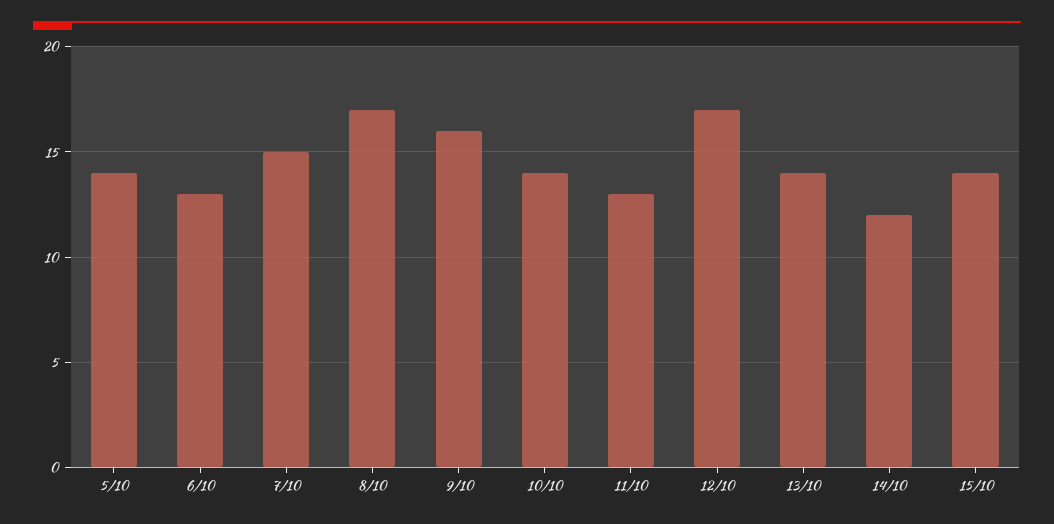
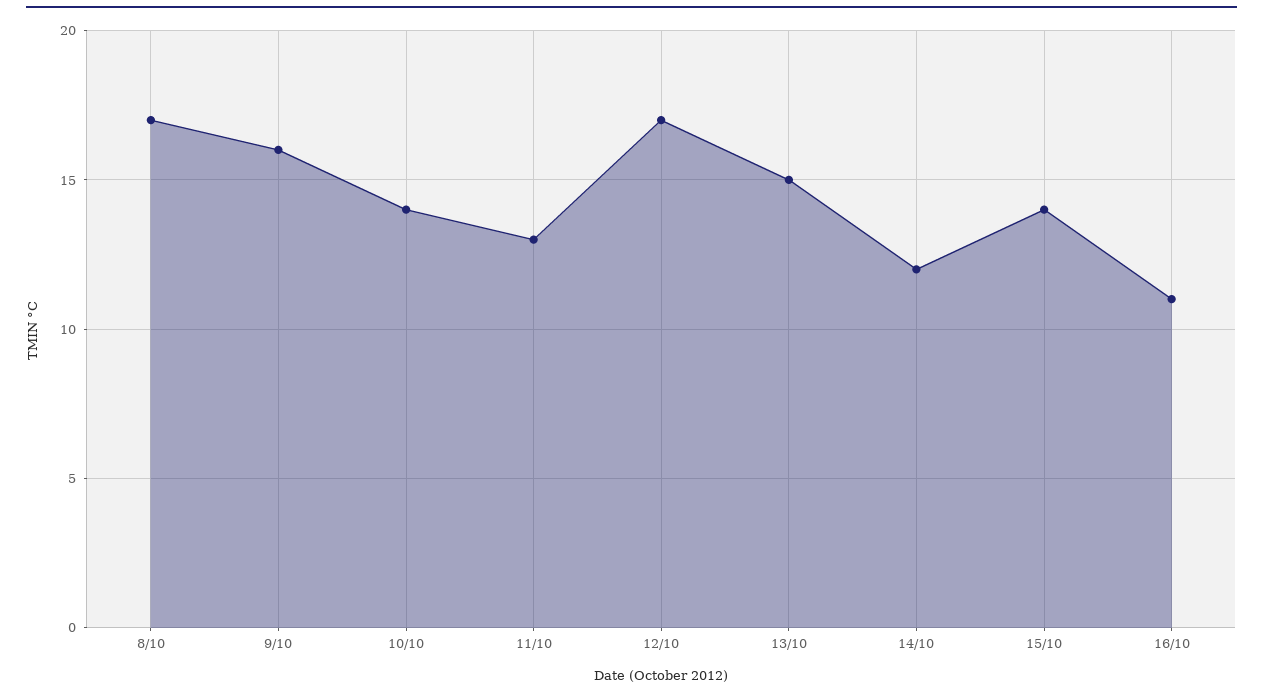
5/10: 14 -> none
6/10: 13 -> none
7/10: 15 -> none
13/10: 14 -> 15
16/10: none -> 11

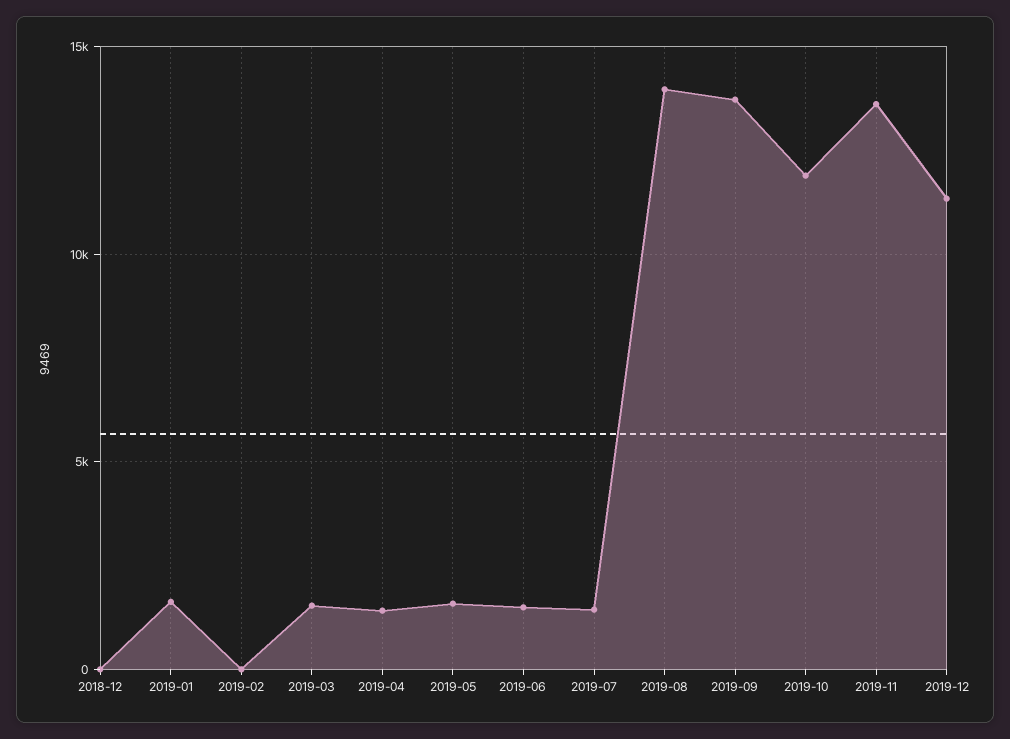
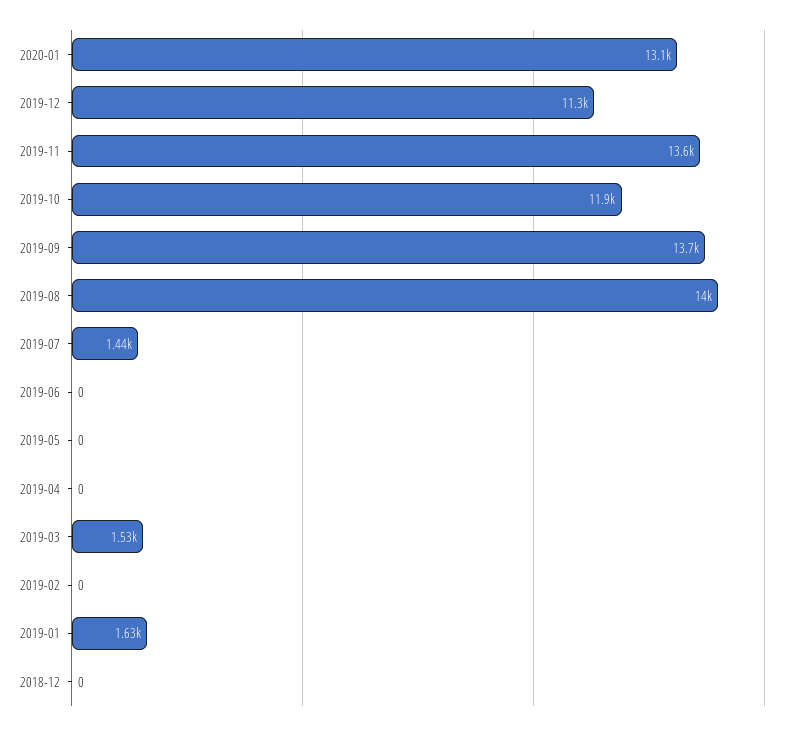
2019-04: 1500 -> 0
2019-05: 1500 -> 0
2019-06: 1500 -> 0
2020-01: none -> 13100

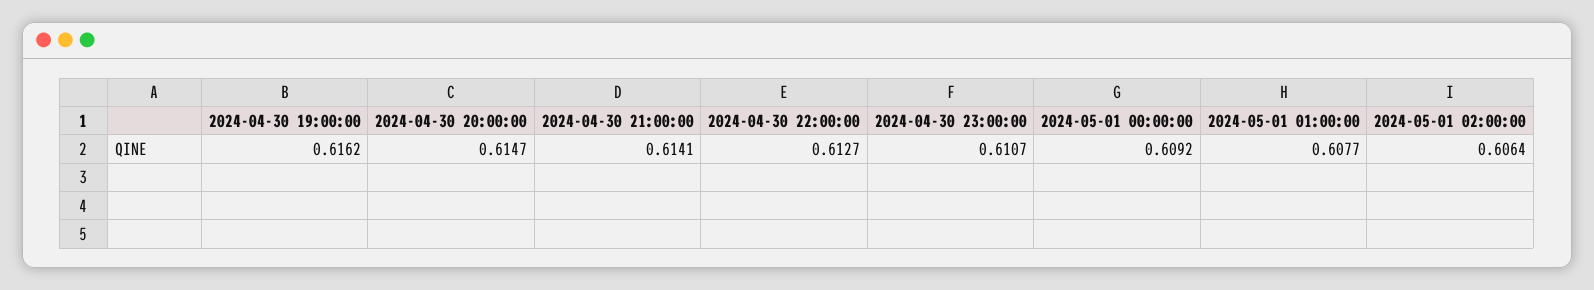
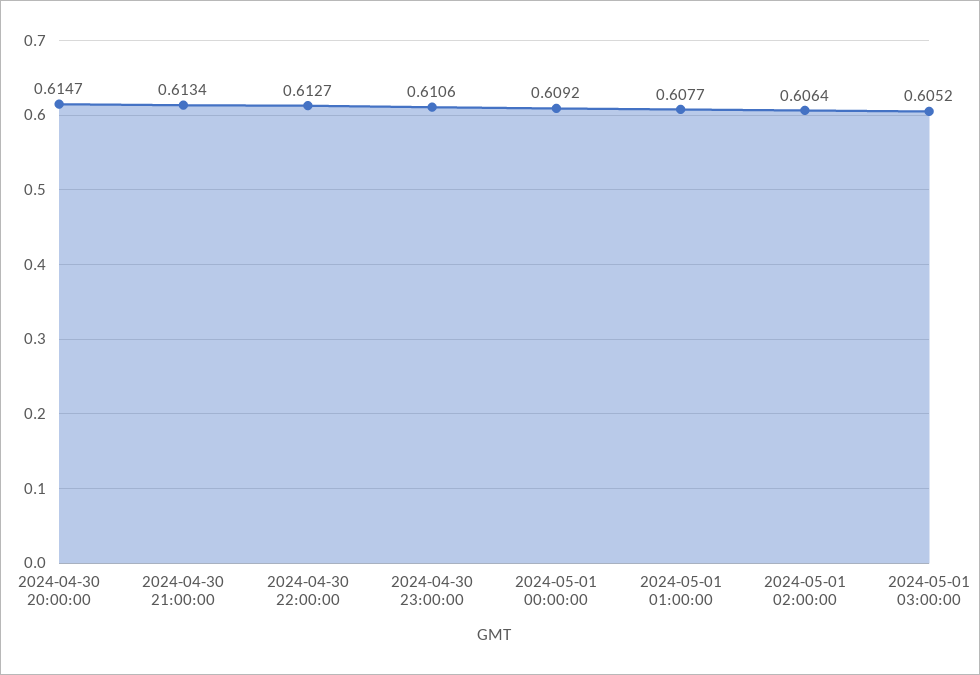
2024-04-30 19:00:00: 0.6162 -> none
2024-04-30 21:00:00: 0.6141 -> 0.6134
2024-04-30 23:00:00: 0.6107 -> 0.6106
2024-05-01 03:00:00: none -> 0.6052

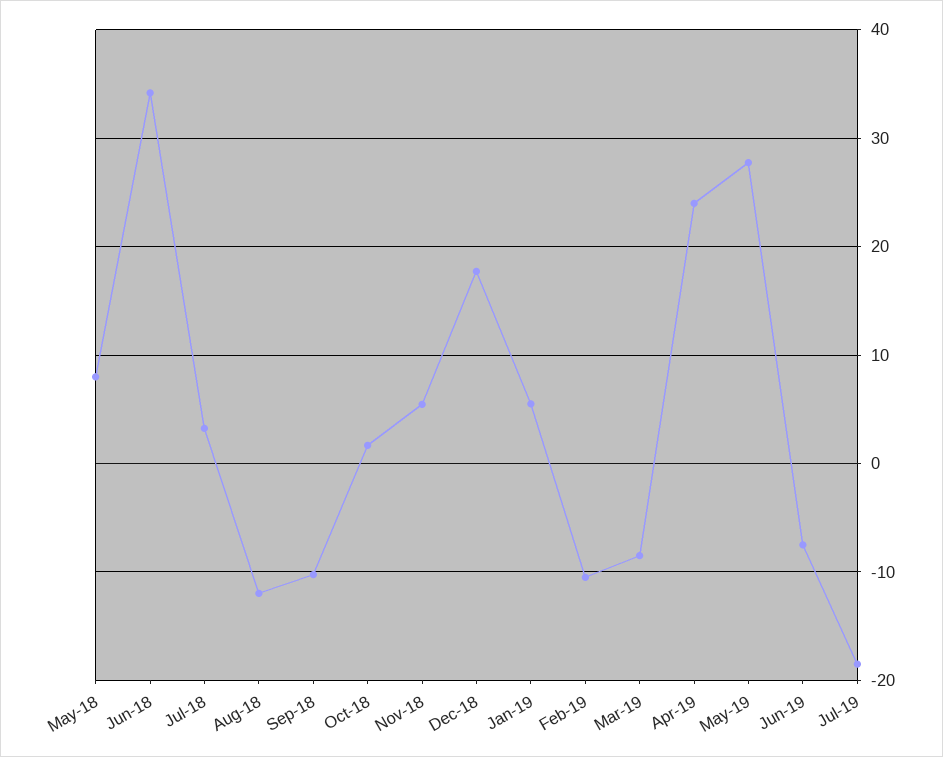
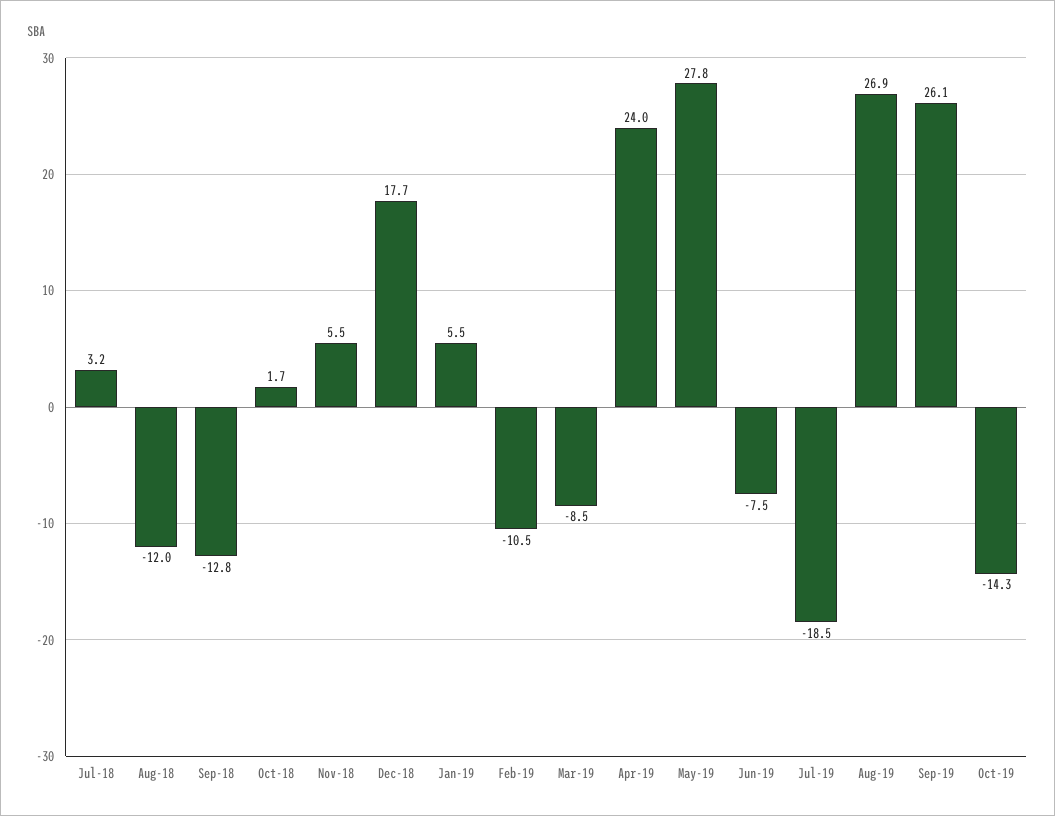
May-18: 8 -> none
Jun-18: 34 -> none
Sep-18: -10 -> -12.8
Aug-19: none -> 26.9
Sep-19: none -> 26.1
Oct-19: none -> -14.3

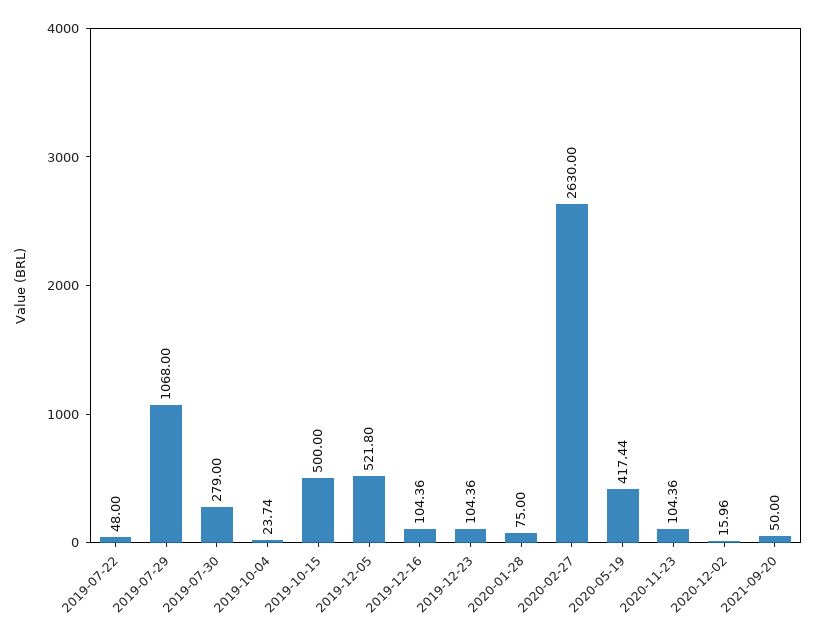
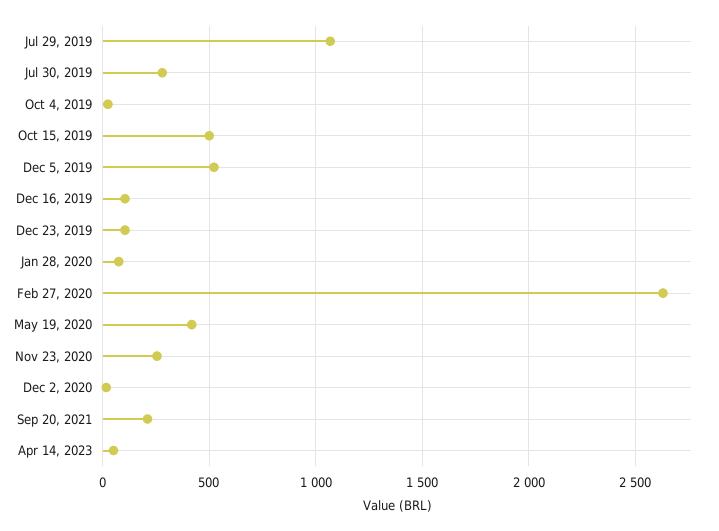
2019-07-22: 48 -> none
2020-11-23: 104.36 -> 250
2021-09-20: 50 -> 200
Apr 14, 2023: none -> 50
########
Task instructions:
Once the pictures are removed, output the entries above exactly as given.

Answer to the problem:
5/10: 14 -> none
6/10: 13 -> none
7/10: 15 -> none
13/10: 14 -> 15
16/10: none -> 11

2019-04: 1500 -> 0
2019-05: 1500 -> 0
2019-06: 1500 -> 0
2020-01: none -> 13100

2024-04-30 19:00:00: 0.6162 -> none
2024-04-30 21:00:00: 0.6141 -> 0.6134
2024-04-30 23:00:00: 0.6107 -> 0.6106
2024-05-01 03:00:00: none -> 0.6052

May-18: 8 -> none
Jun-18: 34 -> none
Sep-18: -10 -> -12.8
Aug-19: none -> 26.9
Sep-19: none -> 26.1
Oct-19: none -> -14.3

2019-07-22: 48 -> none
2020-11-23: 104.36 -> 250
2021-09-20: 50 -> 200
Apr 14, 2023: none -> 50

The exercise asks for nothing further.